• What you should do: When the line containing "tax: 130.01 -> 131.33" appears in the entries below, begin printing there and stop after the line containing "Amêijoas, alho, coentros"; print each of those lines exactly and no other line.

[Content revision data]
------------------------

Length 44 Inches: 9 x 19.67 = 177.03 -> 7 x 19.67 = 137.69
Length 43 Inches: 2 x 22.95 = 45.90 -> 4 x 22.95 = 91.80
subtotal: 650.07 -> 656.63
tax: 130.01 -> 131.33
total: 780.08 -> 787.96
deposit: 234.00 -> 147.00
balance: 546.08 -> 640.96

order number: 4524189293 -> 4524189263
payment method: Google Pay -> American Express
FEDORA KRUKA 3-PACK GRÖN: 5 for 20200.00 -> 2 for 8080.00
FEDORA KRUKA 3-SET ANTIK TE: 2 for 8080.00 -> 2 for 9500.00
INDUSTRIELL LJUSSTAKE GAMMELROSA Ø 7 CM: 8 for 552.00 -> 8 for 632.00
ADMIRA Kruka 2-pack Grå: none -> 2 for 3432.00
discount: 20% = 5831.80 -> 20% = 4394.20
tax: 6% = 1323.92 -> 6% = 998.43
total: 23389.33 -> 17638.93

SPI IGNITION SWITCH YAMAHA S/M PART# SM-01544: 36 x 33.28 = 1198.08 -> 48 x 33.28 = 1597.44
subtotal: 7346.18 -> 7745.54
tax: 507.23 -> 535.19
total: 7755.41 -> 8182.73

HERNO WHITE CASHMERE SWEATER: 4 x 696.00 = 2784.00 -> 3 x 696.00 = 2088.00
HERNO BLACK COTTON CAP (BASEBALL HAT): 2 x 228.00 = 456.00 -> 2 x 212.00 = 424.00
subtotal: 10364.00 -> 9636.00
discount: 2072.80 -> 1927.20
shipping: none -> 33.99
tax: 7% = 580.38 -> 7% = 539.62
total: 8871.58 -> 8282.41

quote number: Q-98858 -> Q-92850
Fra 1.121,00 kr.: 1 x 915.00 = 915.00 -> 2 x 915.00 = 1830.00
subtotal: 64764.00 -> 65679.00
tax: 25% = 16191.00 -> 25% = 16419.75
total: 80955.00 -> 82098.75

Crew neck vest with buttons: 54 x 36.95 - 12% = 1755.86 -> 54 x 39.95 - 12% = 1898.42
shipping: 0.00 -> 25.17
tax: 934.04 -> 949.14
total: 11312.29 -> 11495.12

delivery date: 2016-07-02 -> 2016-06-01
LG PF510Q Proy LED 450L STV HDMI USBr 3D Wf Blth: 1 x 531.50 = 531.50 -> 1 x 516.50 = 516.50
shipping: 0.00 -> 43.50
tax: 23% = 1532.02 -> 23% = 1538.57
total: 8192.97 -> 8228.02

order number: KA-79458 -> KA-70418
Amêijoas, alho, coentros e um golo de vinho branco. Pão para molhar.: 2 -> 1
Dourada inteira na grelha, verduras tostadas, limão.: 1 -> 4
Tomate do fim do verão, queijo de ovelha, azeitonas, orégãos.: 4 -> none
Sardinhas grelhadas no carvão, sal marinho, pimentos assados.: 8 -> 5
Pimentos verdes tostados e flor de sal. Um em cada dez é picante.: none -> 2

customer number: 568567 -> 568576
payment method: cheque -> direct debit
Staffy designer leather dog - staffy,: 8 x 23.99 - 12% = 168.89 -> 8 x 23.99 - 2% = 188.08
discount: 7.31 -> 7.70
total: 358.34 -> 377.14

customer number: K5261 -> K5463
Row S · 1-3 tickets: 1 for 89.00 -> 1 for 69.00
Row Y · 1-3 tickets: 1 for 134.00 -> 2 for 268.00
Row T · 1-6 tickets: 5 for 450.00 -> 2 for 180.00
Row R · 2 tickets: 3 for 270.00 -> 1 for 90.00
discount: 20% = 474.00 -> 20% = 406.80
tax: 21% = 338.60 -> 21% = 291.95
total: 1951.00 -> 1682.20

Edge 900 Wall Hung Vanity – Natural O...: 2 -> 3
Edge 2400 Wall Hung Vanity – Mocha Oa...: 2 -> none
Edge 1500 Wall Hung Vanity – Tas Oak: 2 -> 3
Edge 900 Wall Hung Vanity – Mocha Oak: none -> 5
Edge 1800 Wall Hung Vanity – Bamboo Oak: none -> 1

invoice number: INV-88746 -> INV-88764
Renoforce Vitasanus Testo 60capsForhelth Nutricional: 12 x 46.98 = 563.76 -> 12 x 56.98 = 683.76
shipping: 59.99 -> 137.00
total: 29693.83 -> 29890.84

------------------------

• Output:
tax: 130.01 -> 131.33
total: 780.08 -> 787.96
deposit: 234.00 -> 147.00
balance: 546.08 -> 640.96

order number: 4524189293 -> 4524189263
payment method: Google Pay -> American Express
FEDORA KRUKA 3-PACK GRÖN: 5 for 20200.00 -> 2 for 8080.00
FEDORA KRUKA 3-SET ANTIK TE: 2 for 8080.00 -> 2 for 9500.00
INDUSTRIELL LJUSSTAKE GAMMELROSA Ø 7 CM: 8 for 552.00 -> 8 for 632.00
ADMIRA Kruka 2-pack Grå: none -> 2 for 3432.00
discount: 20% = 5831.80 -> 20% = 4394.20
tax: 6% = 1323.92 -> 6% = 998.43
total: 23389.33 -> 17638.93

SPI IGNITION SWITCH YAMAHA S/M PART# SM-01544: 36 x 33.28 = 1198.08 -> 48 x 33.28 = 1597.44
subtotal: 7346.18 -> 7745.54
tax: 507.23 -> 535.19
total: 7755.41 -> 8182.73

HERNO WHITE CASHMERE SWEATER: 4 x 696.00 = 2784.00 -> 3 x 696.00 = 2088.00
HERNO BLACK COTTON CAP (BASEBALL HAT): 2 x 228.00 = 456.00 -> 2 x 212.00 = 424.00
subtotal: 10364.00 -> 9636.00
discount: 2072.80 -> 1927.20
shipping: none -> 33.99
tax: 7% = 580.38 -> 7% = 539.62
total: 8871.58 -> 8282.41

quote number: Q-98858 -> Q-92850
Fra 1.121,00 kr.: 1 x 915.00 = 915.00 -> 2 x 915.00 = 1830.00
subtotal: 64764.00 -> 65679.00
tax: 25% = 16191.00 -> 25% = 16419.75
total: 80955.00 -> 82098.75

Crew neck vest with buttons: 54 x 36.95 - 12% = 1755.86 -> 54 x 39.95 - 12% = 1898.42
shipping: 0.00 -> 25.17
tax: 934.04 -> 949.14
total: 11312.29 -> 11495.12

delivery date: 2016-07-02 -> 2016-06-01
LG PF510Q Proy LED 450L STV HDMI USBr 3D Wf Blth: 1 x 531.50 = 531.50 -> 1 x 516.50 = 516.50
shipping: 0.00 -> 43.50
tax: 23% = 1532.02 -> 23% = 1538.57
total: 8192.97 -> 8228.02

order number: KA-79458 -> KA-70418
Amêijoas, alho, coentros e um golo de vinho branco. Pão para molhar.: 2 -> 1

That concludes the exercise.